Angulo, a mother of five, made her first batches of soap out of necessity. Her two youngest children were sensitive to commercial soaps.

“Even when they were babies, water would irritate them, so I started buying a bunch of products for sensitive skin, especially for babies, and none of them worked,” says Angulo. “So I started buying a brand called California Baby, and that really helped.”

Inspired by California Baby, Angulo learned the product had begun in the founder’s home. It was a light bulb moment. “I thought, huh, that’s interesting. I never thought about anyone making soap in their kitchen. So I started researching, reading books, watching YouTube videos, and finally worked up the nerve to make my own small batch.”

She instantly fell in love with the process.

“When you pour the lye into the oils and it starts to combine – the word is saponify, to make soap – it sounds kind of lame, but it was magical.” 

For anybody who has seen the soap-making process, it’s easy to see why. As the lye mixes with the oils, its colors swirl and look almost like taffy.

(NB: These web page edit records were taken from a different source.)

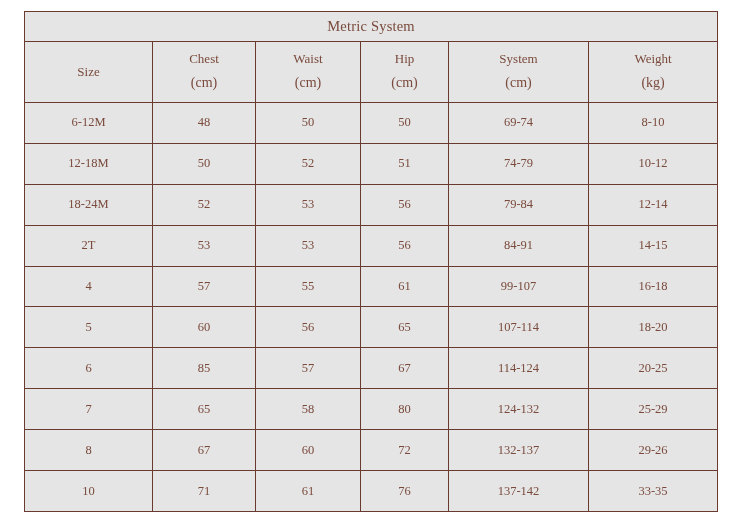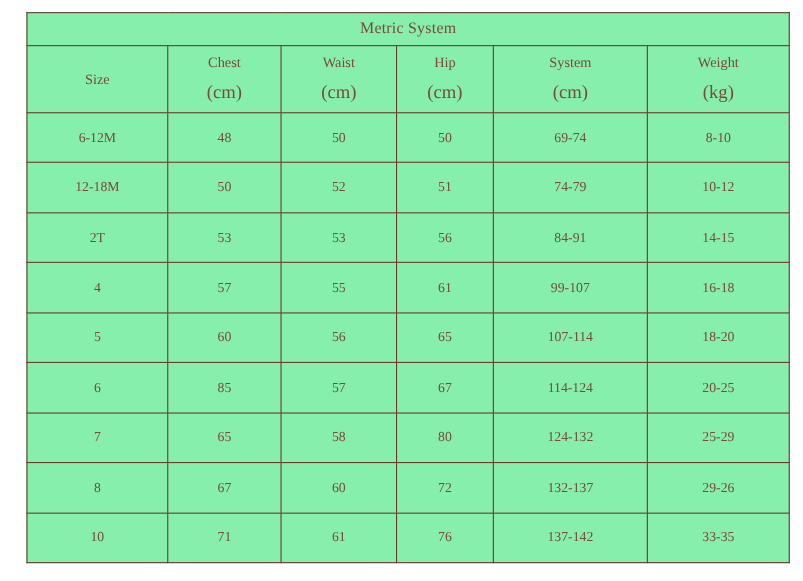--- a/index.html
+++ b/index.html
@@ -27,7 +27,7 @@
     height: 501px;
     border-collapse: collapse;
     table-layout: fixed;
-    background: #86efac;
+    background: #e5e5e5;
   }
 
   table.size-chart td,

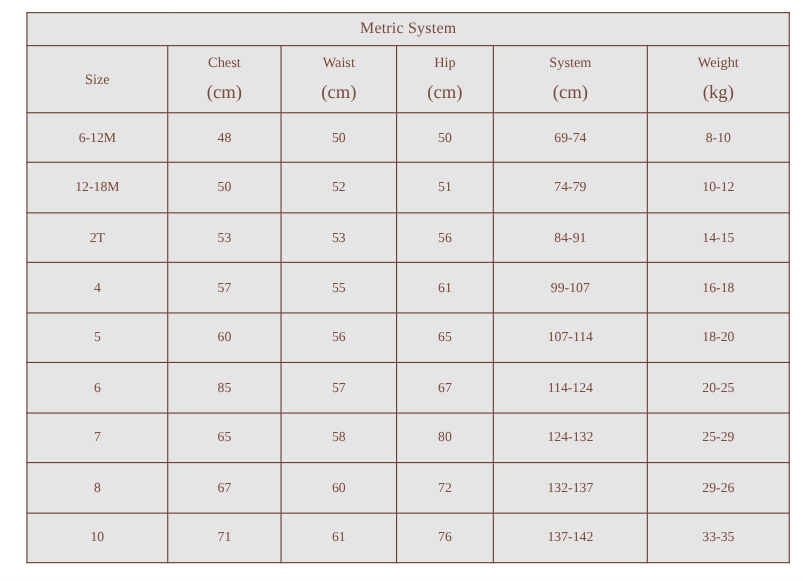--- a/index.html
+++ b/index.html
@@ -56,7 +56,7 @@
   }
   .head-unit {
     display: block;
-    font-size: 17px;
+    font-size: 14px;
   }
 
   .data-row td {

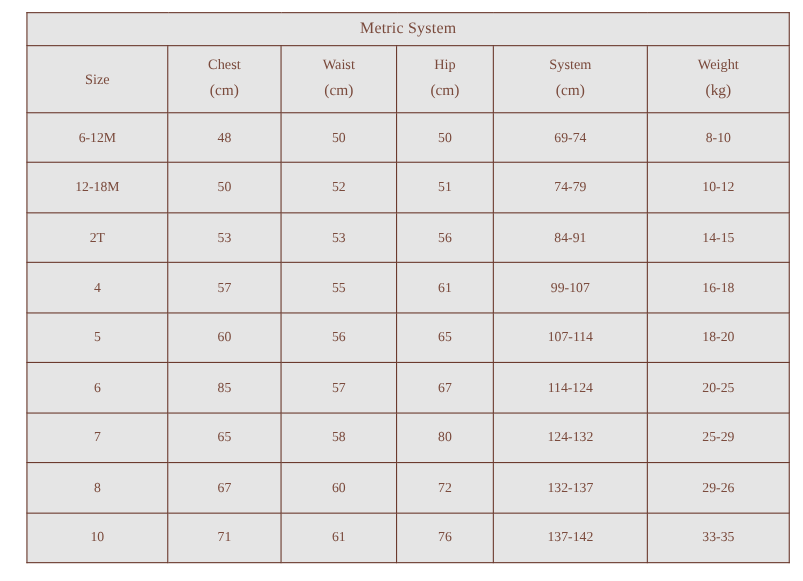--- a/index.html
+++ b/index.html
@@ -133,6 +133,14 @@
           <td>10-12</td>
         </tr>
         <tr class="data-row">
+          <td>18-24M</td>
+          <td>52</td>
+          <td>53</td>
+          <td>56</td>
+          <td>79-84</td>
+          <td>12-14</td>
+        </tr>
+        <tr class="data-row">
           <td>2T</td>
           <td>53</td>
           <td>53</td>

Angulo became an addict, making so much soap that she was giving it away “pretty much to anyone that would try it.” She jokes that some people even thought she was losing her mind. “A little bit, yeah. My older brother made fun of me all the time. He said I was turning into a hippie.” 

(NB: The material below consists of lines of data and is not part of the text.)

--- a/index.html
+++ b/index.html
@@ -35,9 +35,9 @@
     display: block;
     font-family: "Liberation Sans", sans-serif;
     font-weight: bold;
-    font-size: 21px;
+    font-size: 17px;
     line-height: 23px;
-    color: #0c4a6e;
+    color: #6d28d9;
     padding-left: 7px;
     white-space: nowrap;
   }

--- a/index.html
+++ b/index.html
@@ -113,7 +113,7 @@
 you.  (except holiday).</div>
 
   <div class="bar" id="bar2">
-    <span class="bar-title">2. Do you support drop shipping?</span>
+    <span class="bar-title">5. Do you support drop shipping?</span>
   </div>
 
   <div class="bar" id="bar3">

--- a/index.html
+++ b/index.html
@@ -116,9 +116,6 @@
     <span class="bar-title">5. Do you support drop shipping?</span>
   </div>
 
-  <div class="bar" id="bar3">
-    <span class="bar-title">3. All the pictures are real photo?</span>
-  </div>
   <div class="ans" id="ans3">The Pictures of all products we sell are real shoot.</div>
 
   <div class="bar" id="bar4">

It was a slippery slope, or slippery soap, so to say. The hobby took over, first her time, and then the closet.

“Within a week, I had bought oils online and made another batch, and another, and another until I had a closet full of soap. My husband was like, where are we going to keep our clothes?”

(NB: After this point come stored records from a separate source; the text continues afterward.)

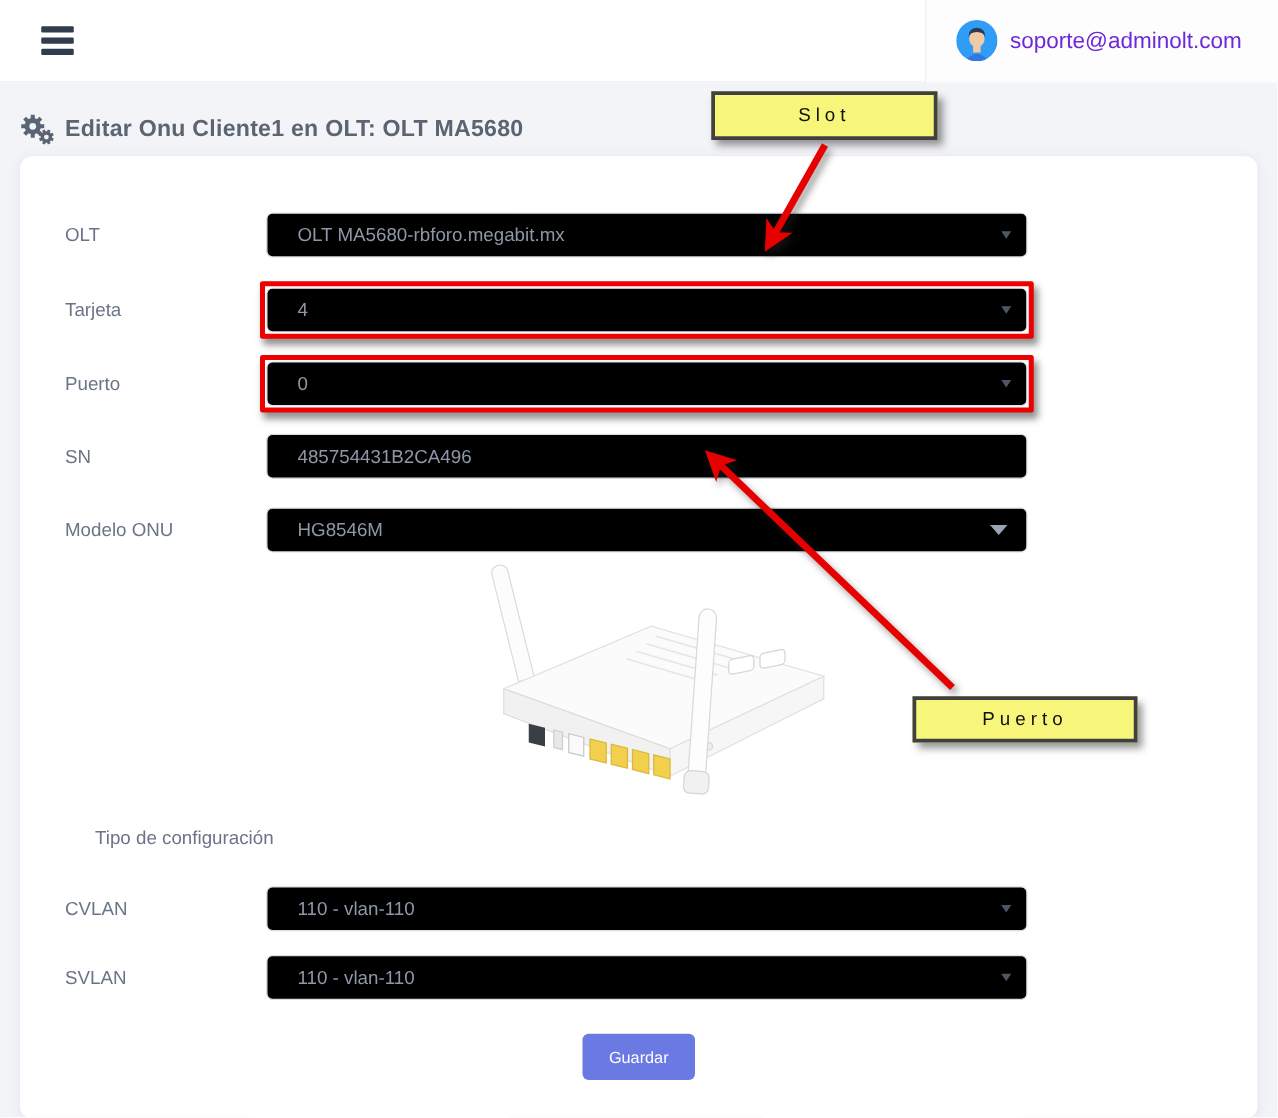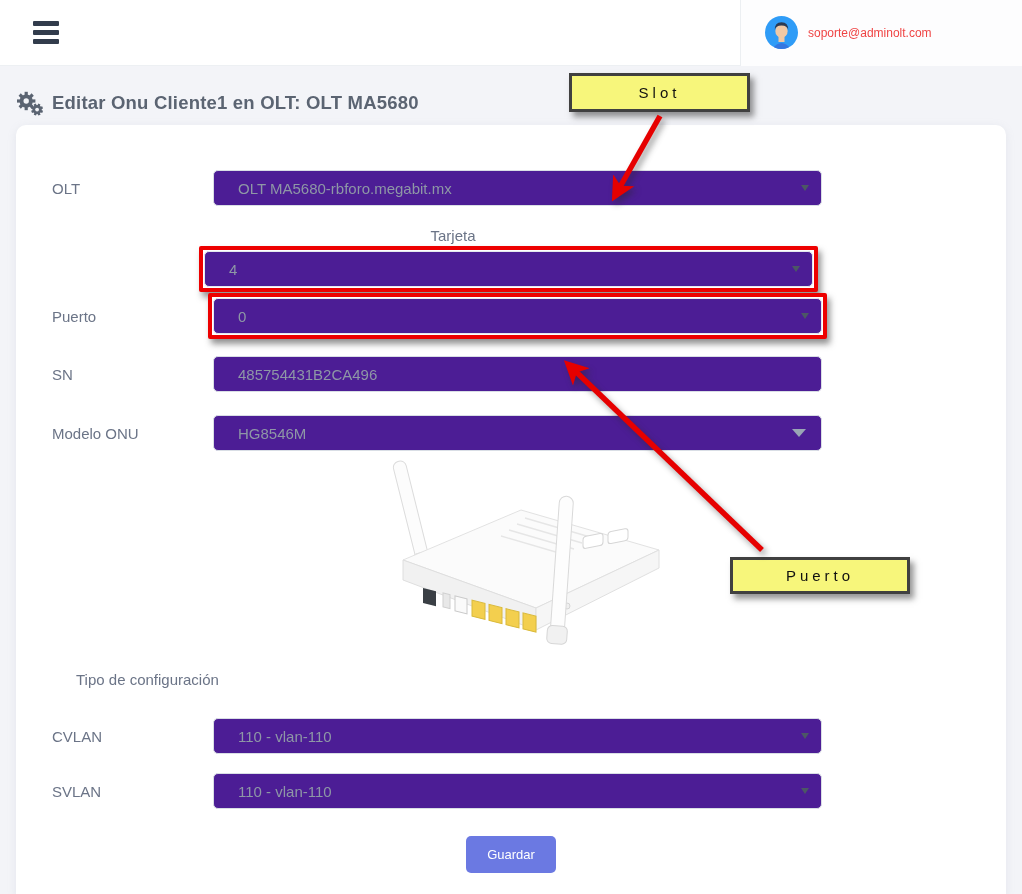--- a/index.html
+++ b/index.html
@@ -23,7 +23,7 @@
     padding:0 26px 0 24px; border-left:1px solid #eceff2; background:#fdfdfe;
     min-width:282px; cursor:pointer;
   }
-  .user-email { color:#ef4444; font-size:12px; }
+  .user-email { color:#6d28d9; font-size:18px; }
 
   
   .page-head {

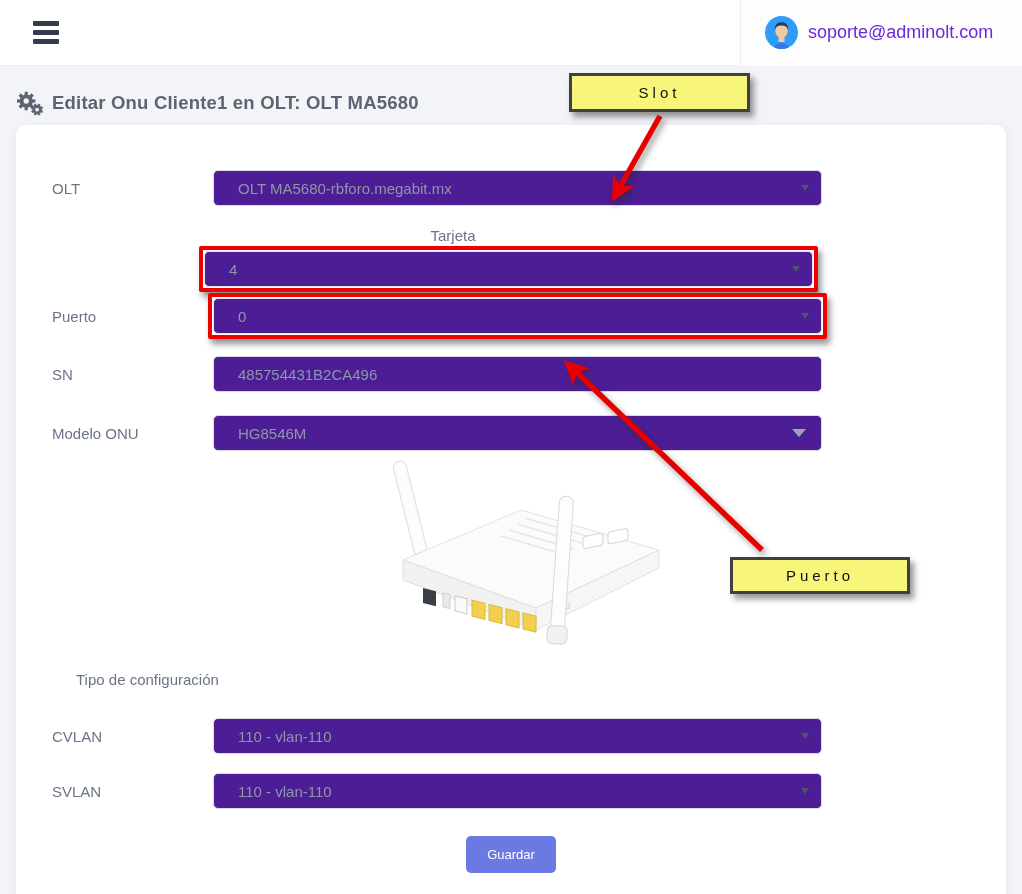--- a/index.html
+++ b/index.html
@@ -42,7 +42,7 @@
   .frow .flabel { width:161px; color:#6b7487; font-size:15px; line-height:21px; padding-right:14px; }
   .control { width:609px; position:relative; }
   .selectbox, .textbox {
-    width:100%; height:36px; background:#4c1d95;
+    width:100%; height:36px; background:#000000;
     border:1px solid #d9dee5; border-radius:5px;
     display:flex; align-items:center; padding:0 24px;
     color:#8e97a6; font-size:15px;

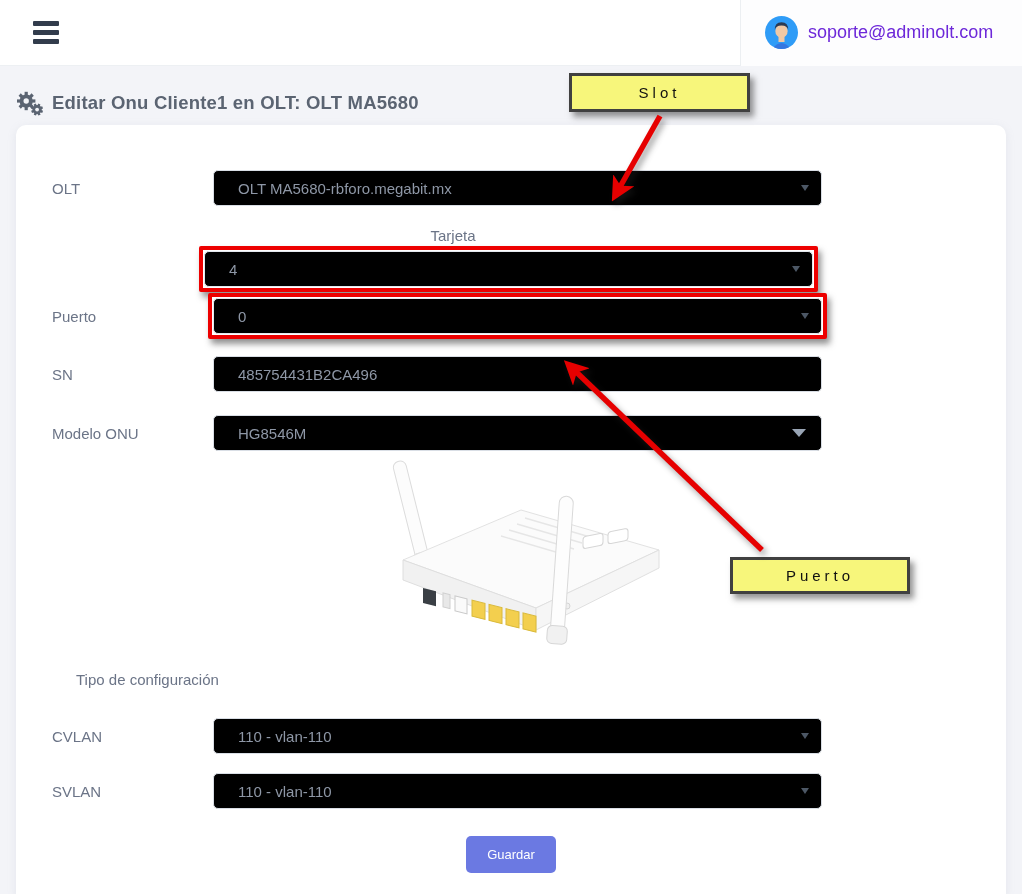--- a/index.html
+++ b/index.html
@@ -67,7 +67,7 @@
   .redwrap .selectbox { border-color:#e4e8ee; }
 
   
-  .mb-olt{margin-bottom:19px;} .mb-tar{margin-bottom:1px;flex-direction:column;} .mb-pue{margin-bottom:17px;}
+  .mb-olt{margin-bottom:19px;} .mb-tar{margin-bottom:13px;} .mb-pue{margin-bottom:17px;}
   .mb-sn{margin-bottom:23px;} .mb-mod{margin-bottom:7px;}
   .mb-tipo{margin-bottom:28px;margin-left:24px;} .mb-cvlan{margin-bottom:19px;} .mb-svlan{margin-bottom:27px;}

So Angulo’s husband recommended she start a business. In 2014, she officially launched Neni’s Soaps.

“Neni is something my younger brother used to call me because he couldn’t spell my name. He passed away almost 11 years ago, so I named my company Neni’s, kind of like in memory of him.”

In addition to making soaps out of her Hanford home, Angulo also makes bath bombs and scrubs with body butters. Angulo’s husband may have hoped to get his closet back, but business only increased. They would even buy a home with a room dedicated to Angulo’s craft. With so much soap in the home, the Angulos could even consider encouraging their kids to get dirty.

“Seriously,” Angulo says with a laugh. “Go play in the mud.”

But her products aren’t just about cleaning the body. They’re also a treat, and especially the bath bombs, which currently have between 15 and 18 different fragrances.

“They’re my best sellers, and I always say I’ll narrow the options down, but…” Angulo trails off.

People can be overwhelmed by choices, but Angulo does love to experiment. “I’m always buying new fragrances, much to my husband’s annoyance,” she says.

Vanilla and Lavender Chamomile are popular scents, says Angulo, as well as Shave and a Haircut, whose scent she describes like walking into a barbershop.

There is also Charcoal and Tea Tree – “yeah, there’s a lot of them,” she says.

Of those scents, Charcoal and Shave and a Haircut are proving that specialty soaps aren’t gender specific. 

“I am thinking of introducing a few scents for men,” muses Angulo, “and I am probably going to do a little soap and bath bomb and lotion set that’s specifically for men over the holidays.”

Neni’s Soaps bath bombs range from 3.5 ounces to 6.5 ounces in size, and cost $4 to $6. She charges $7.50 for most bars of soap, which can be purchased online through her Etsy shop.

As for Angulo’s favorite scents, she says it’s hard to choose.

“Currently I’m in love with Pink Grapefruit, but other times my favorite is the Rose Quartz or Milk and Honey, but sometimes I can have up to six different bars in my shower,” she says.

As for her husband, “he pretty much gets whatever is there.” Although, Angulo adds with a laugh, “I add glitter to a few soaps and some days he’ll grab it and go sparkly to work. I’m sure he gets made fun of occasionally.”

One thing is for sure – nobody in the Angulo home is getting made fun of for the way they smell.